■ Data for this exercise:
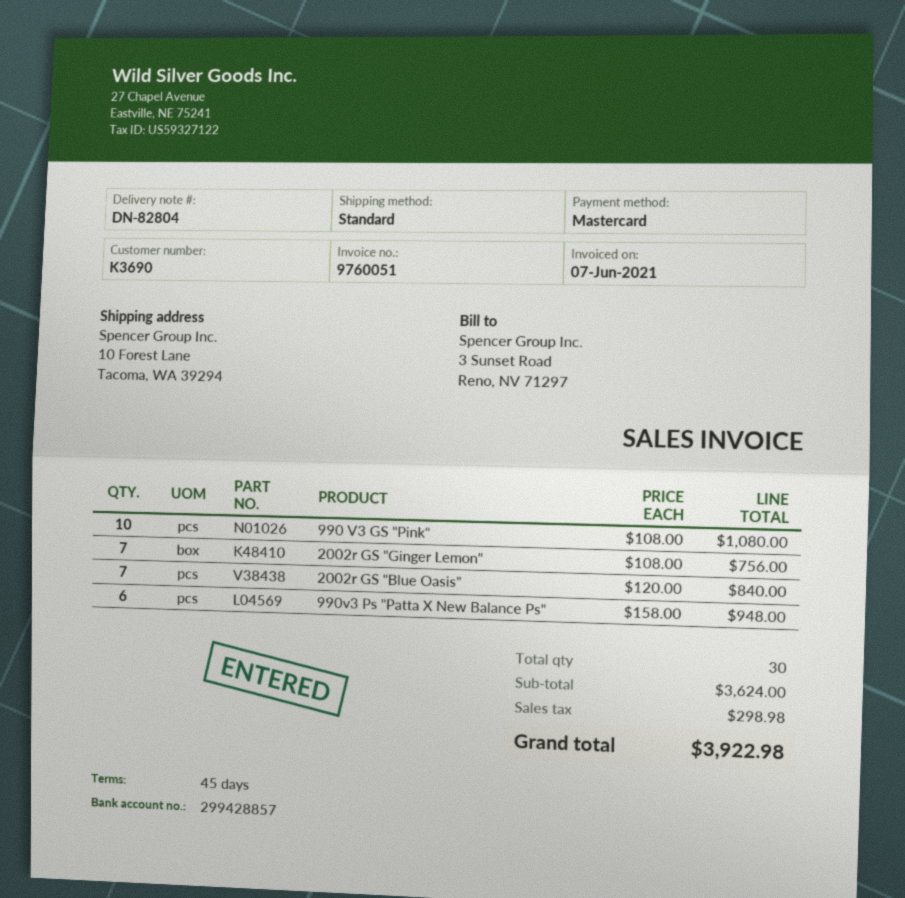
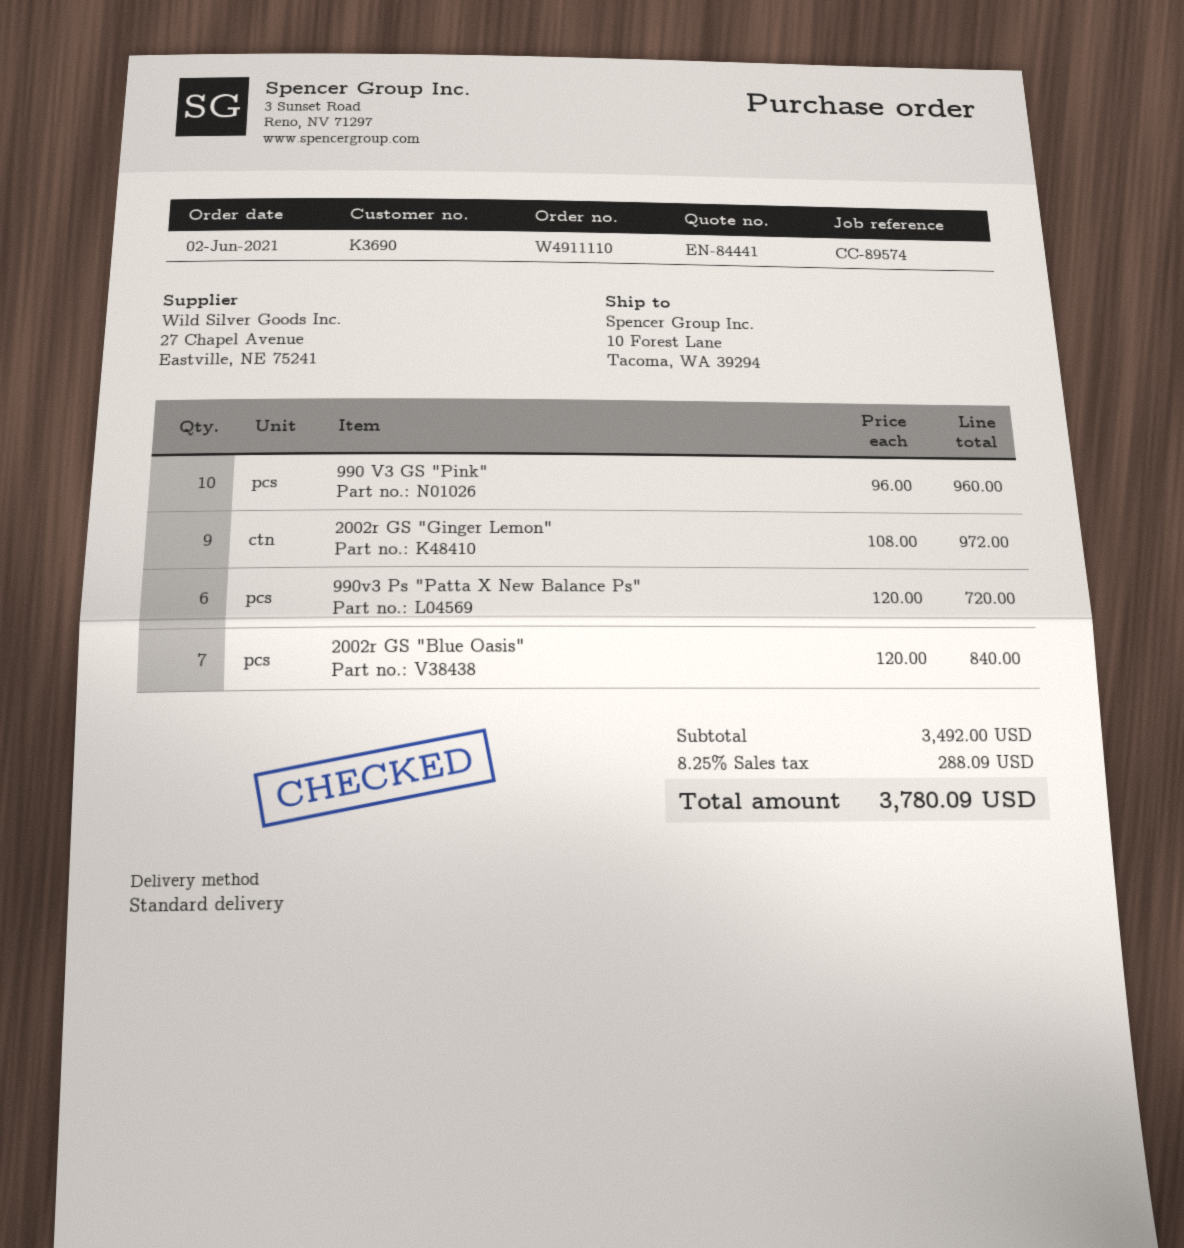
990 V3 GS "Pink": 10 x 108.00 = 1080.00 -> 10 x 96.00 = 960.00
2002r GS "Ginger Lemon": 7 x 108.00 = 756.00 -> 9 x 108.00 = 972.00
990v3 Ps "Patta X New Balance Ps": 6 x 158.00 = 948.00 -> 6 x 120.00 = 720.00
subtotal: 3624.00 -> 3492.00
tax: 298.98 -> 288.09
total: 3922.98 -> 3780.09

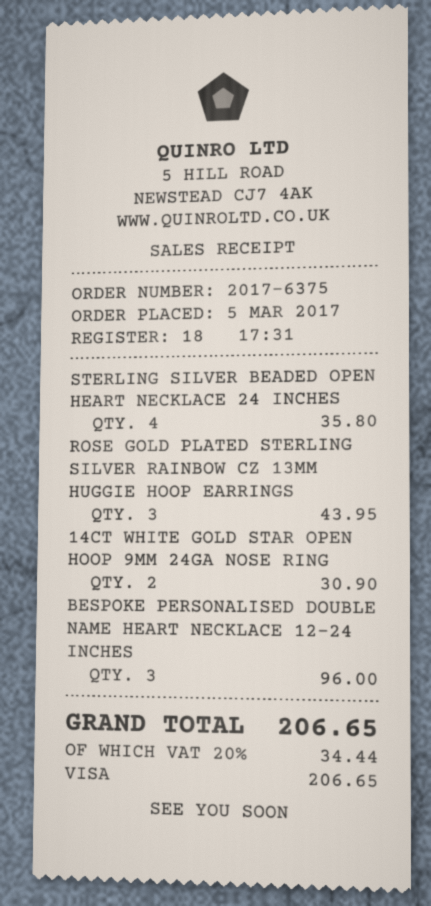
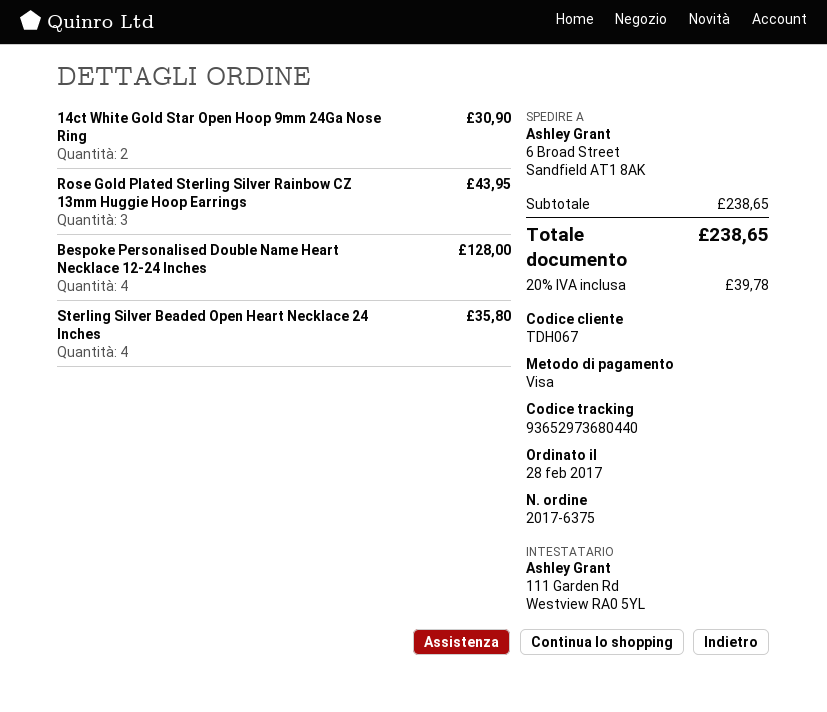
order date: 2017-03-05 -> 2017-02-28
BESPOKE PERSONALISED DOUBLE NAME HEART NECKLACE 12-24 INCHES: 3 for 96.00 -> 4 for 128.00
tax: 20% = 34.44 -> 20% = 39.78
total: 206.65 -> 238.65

■ What to work on: From the line containing "total: 3922.98 -> 3780.09" to the last line of the entries, output every line exactly as written, but leave out the pictures.

■ Solution for this exercise:
total: 3922.98 -> 3780.09

order date: 2017-03-05 -> 2017-02-28
BESPOKE PERSONALISED DOUBLE NAME HEART NECKLACE 12-24 INCHES: 3 for 96.00 -> 4 for 128.00
tax: 20% = 34.44 -> 20% = 39.78
total: 206.65 -> 238.65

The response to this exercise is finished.